START Listed records

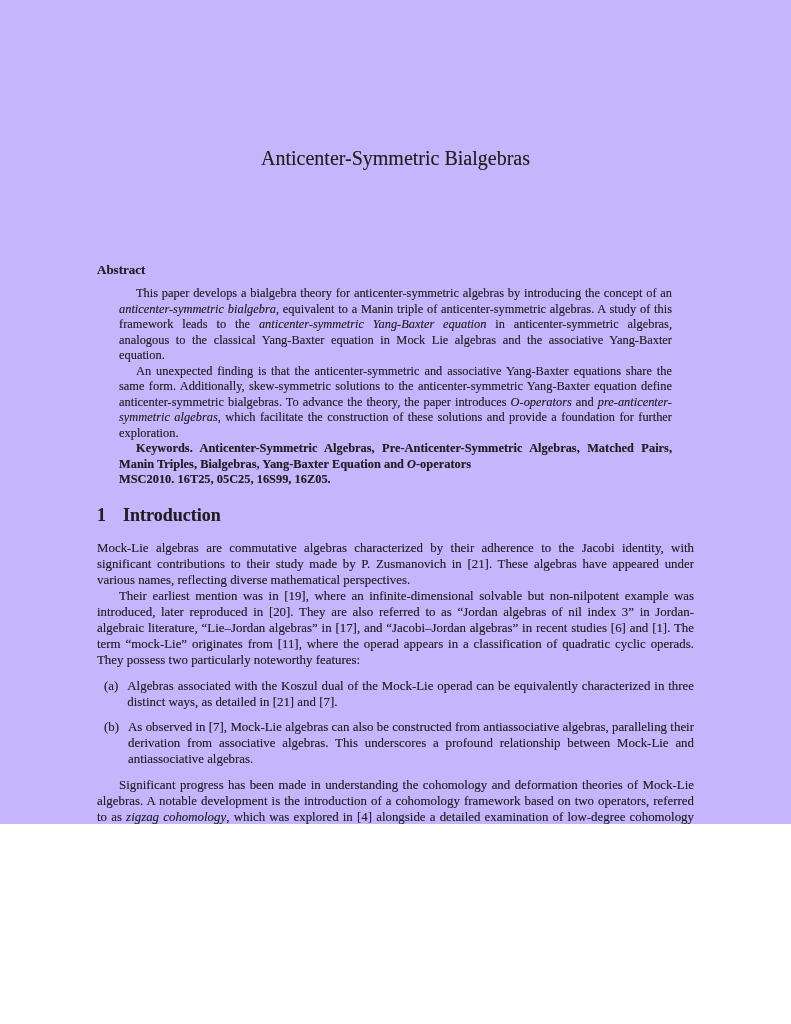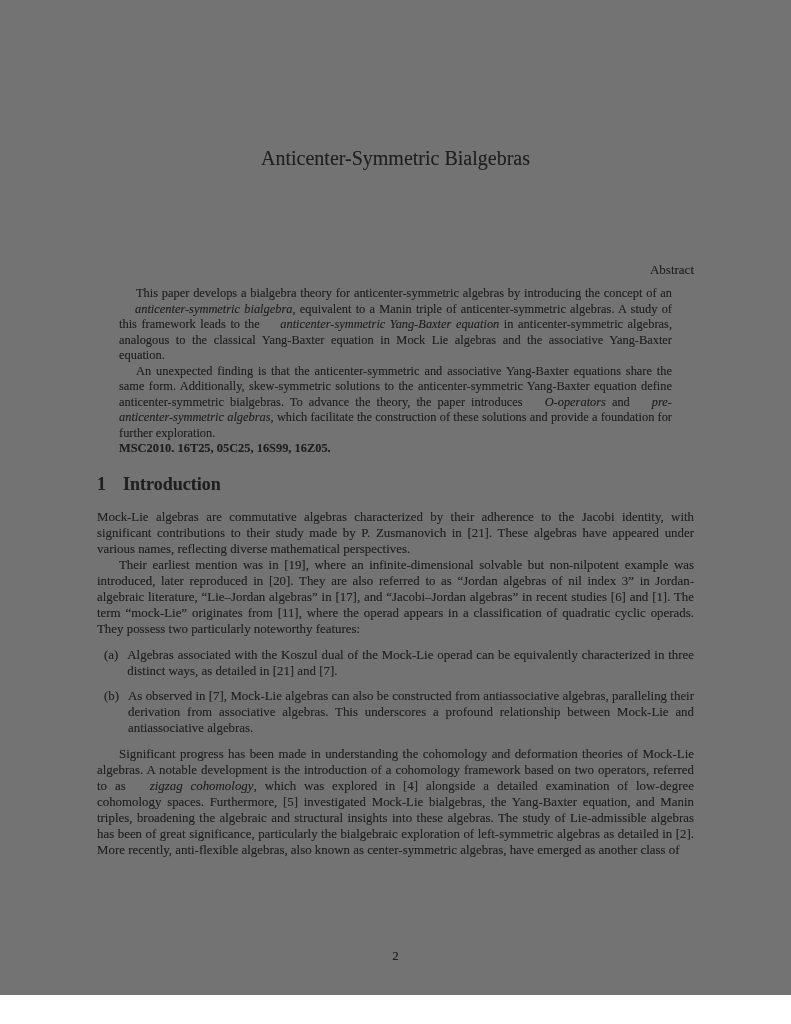--- a/index.html
+++ b/index.html
@@ -5,8 +5,8 @@
   html,body { margin:0; padding:0; background:#ffffff; }
   .page {
     position:relative;
-    width:791px; height:995px;
-    background:#737373;
+    width:791px; height:824px;
+    background:#c4b5fd;
     color:#1f1f1f;
     font-family:"Liberation Serif","DejaVu Serif",serif;
     overflow:hidden;

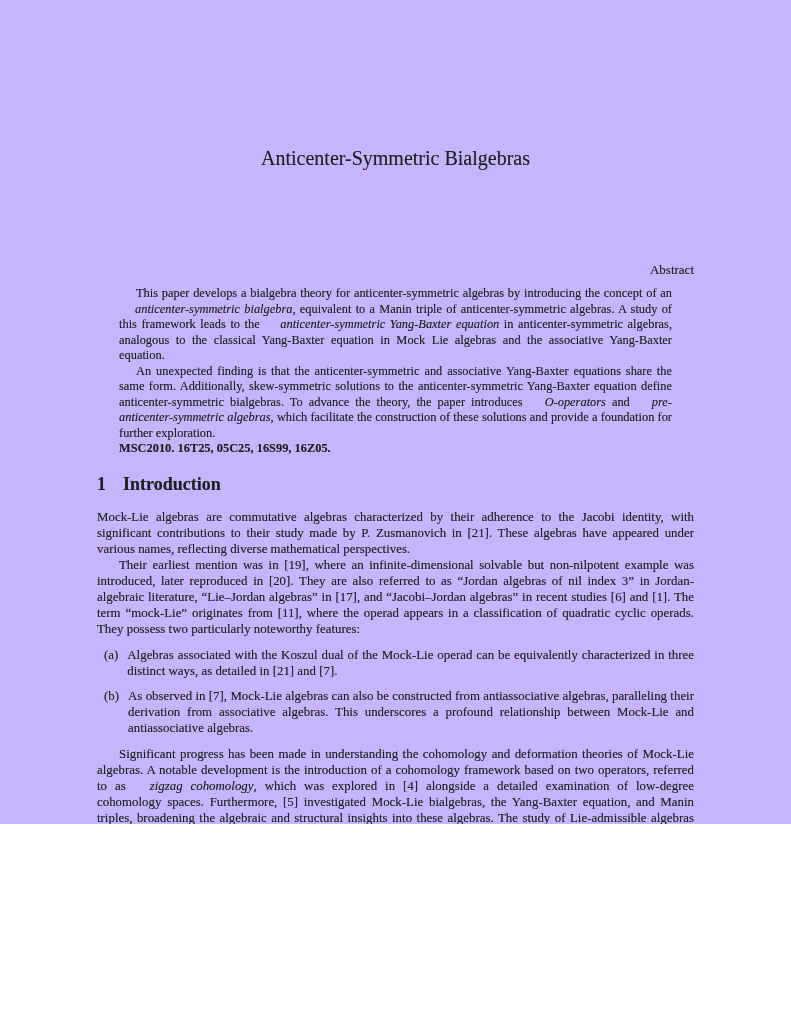--- a/index.html
+++ b/index.html
@@ -24,8 +24,8 @@
 
   .abstract-heading {
     margin-top:92px;
-    text-align:right;
-    font-weight:normal;
+    text-align:left;
+    font-weight:bold;
     font-size:13px;
     line-height:16px;
   }

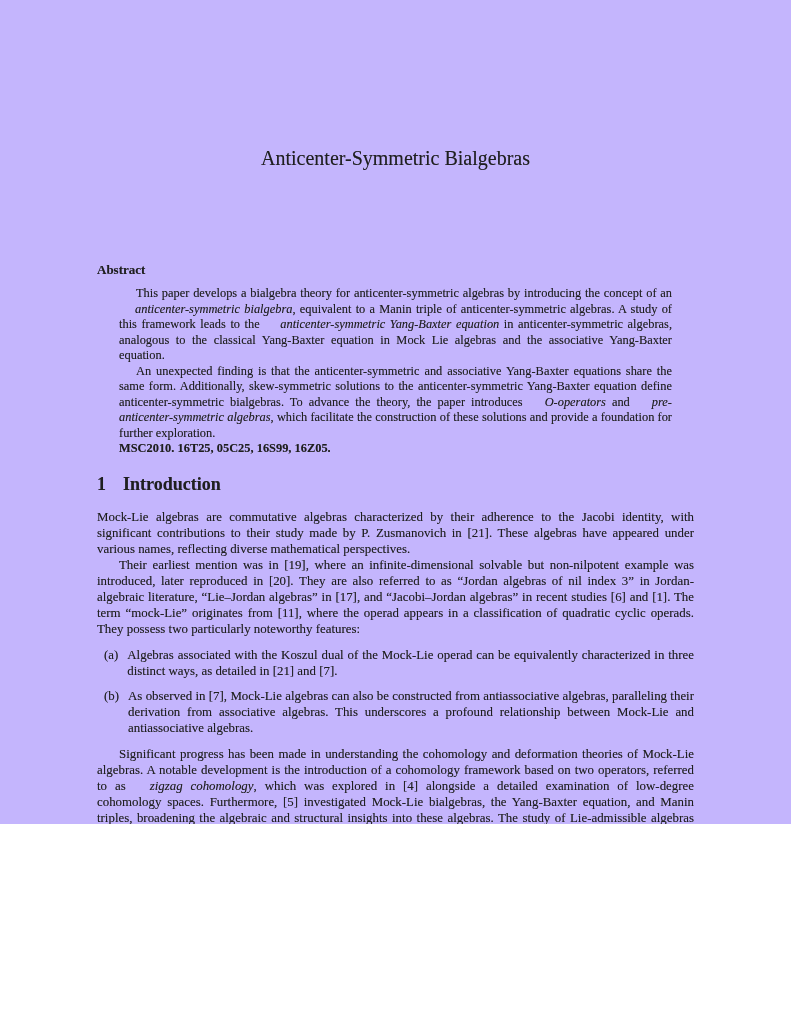--- a/index.html
+++ b/index.html
@@ -67,7 +67,7 @@
     text-align:center;
     font-size:13px;
   }
-  i { font-style:italic;margin-left:16px; }
+  i { font-style:italic; }
 </style>
 </head>
 <body>

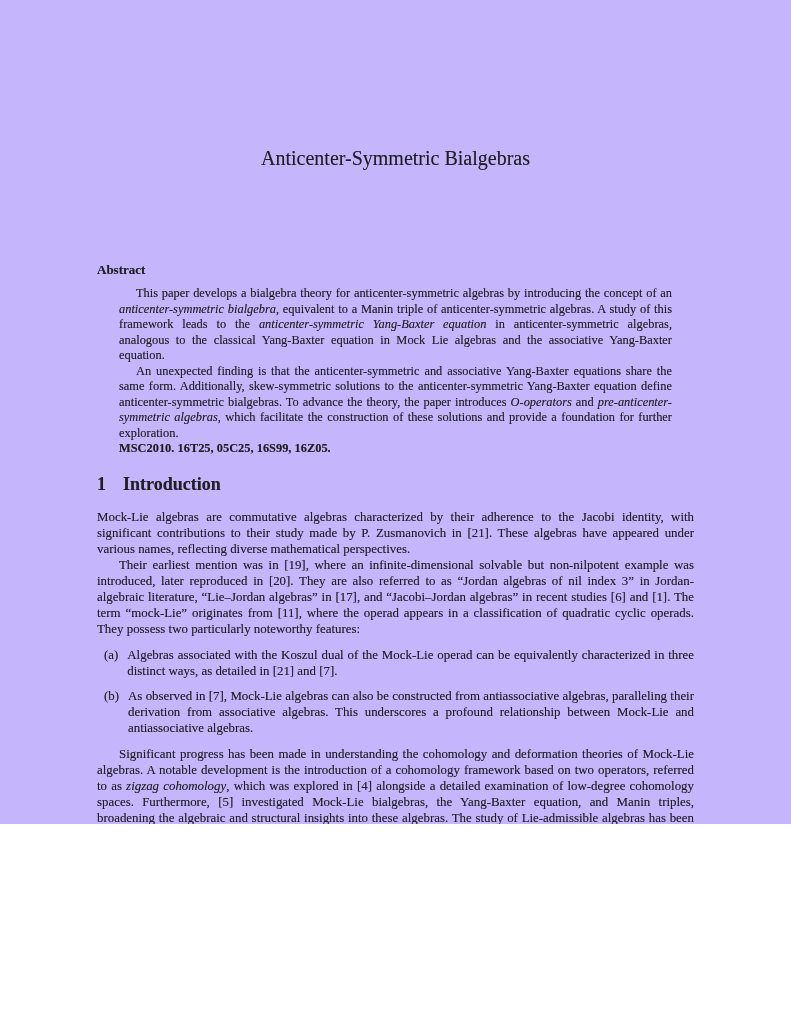--- a/index.html
+++ b/index.html
@@ -82,6 +82,7 @@
     <div class="abstract-block">
       <p>This paper develops a bialgebra theory for anticenter-symmetric algebras by introducing the concept of an <i>anticenter-symmetric bialgebra</i>, equivalent to a Manin triple of anticenter-symmetric algebras. A study of this framework leads to the <i>anticenter-symmetric Yang-Baxter equation</i> in anticenter-symmetric algebras, analogous to the classical Yang-Baxter equation in Mock Lie algebras and the associative Yang-Baxter equation.</p>
       <p>An unexpected finding is that the anticenter-symmetric and associative Yang-Baxter equations share the same form.  Additionally, skew-symmetric solutions to the anticenter-symmetric Yang-Baxter equation define anticenter-symmetric bialgebras.  To advance the theory, the paper introduces <i>O-operators</i> and <i>pre-anticenter-symmetric algebras</i>, which facilitate the construction of these solutions and provide a foundation for further exploration.</p>
+      <p class="kw"><b>Keywords.  Anticenter-Symmetric Algebras, Pre-Anticenter-Symmetric Algebras, Matched Pairs, Manin Triples, Bialgebras, Yang-Baxter Equation and </b><b><i>O</i></b><b>-operators</b></p>
       <p class="noindent"><b>MSC2010.</b> 16T25, 05C25, 16S99, 16Z05.</p>
     </div>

END Listed records

Each record above needs to be transcribed word for word, with its pictures omitted.

--- a/index.html
+++ b/index.html
@@ -5,8 +5,8 @@
   html,body { margin:0; padding:0; background:#ffffff; }
   .page {
     position:relative;
-    width:791px; height:995px;
-    background:#737373;
+    width:791px; height:824px;
+    background:#c4b5fd;
     color:#1f1f1f;
     font-family:"Liberation Serif","DejaVu Serif",serif;
     overflow:hidden;

--- a/index.html
+++ b/index.html
@@ -24,8 +24,8 @@
 
   .abstract-heading {
     margin-top:92px;
-    text-align:right;
-    font-weight:normal;
+    text-align:left;
+    font-weight:bold;
     font-size:13px;
     line-height:16px;
   }

--- a/index.html
+++ b/index.html
@@ -67,7 +67,7 @@
     text-align:center;
     font-size:13px;
   }
-  i { font-style:italic;margin-left:16px; }
+  i { font-style:italic; }
 </style>
 </head>
 <body>

--- a/index.html
+++ b/index.html
@@ -82,6 +82,7 @@
     <div class="abstract-block">
       <p>This paper develops a bialgebra theory for anticenter-symmetric algebras by introducing the concept of an <i>anticenter-symmetric bialgebra</i>, equivalent to a Manin triple of anticenter-symmetric algebras. A study of this framework leads to the <i>anticenter-symmetric Yang-Baxter equation</i> in anticenter-symmetric algebras, analogous to the classical Yang-Baxter equation in Mock Lie algebras and the associative Yang-Baxter equation.</p>
       <p>An unexpected finding is that the anticenter-symmetric and associative Yang-Baxter equations share the same form.  Additionally, skew-symmetric solutions to the anticenter-symmetric Yang-Baxter equation define anticenter-symmetric bialgebras.  To advance the theory, the paper introduces <i>O-operators</i> and <i>pre-anticenter-symmetric algebras</i>, which facilitate the construction of these solutions and provide a foundation for further exploration.</p>
+      <p class="kw"><b>Keywords.  Anticenter-Symmetric Algebras, Pre-Anticenter-Symmetric Algebras, Matched Pairs, Manin Triples, Bialgebras, Yang-Baxter Equation and </b><b><i>O</i></b><b>-operators</b></p>
       <p class="noindent"><b>MSC2010.</b> 16T25, 05C25, 16S99, 16Z05.</p>
     </div>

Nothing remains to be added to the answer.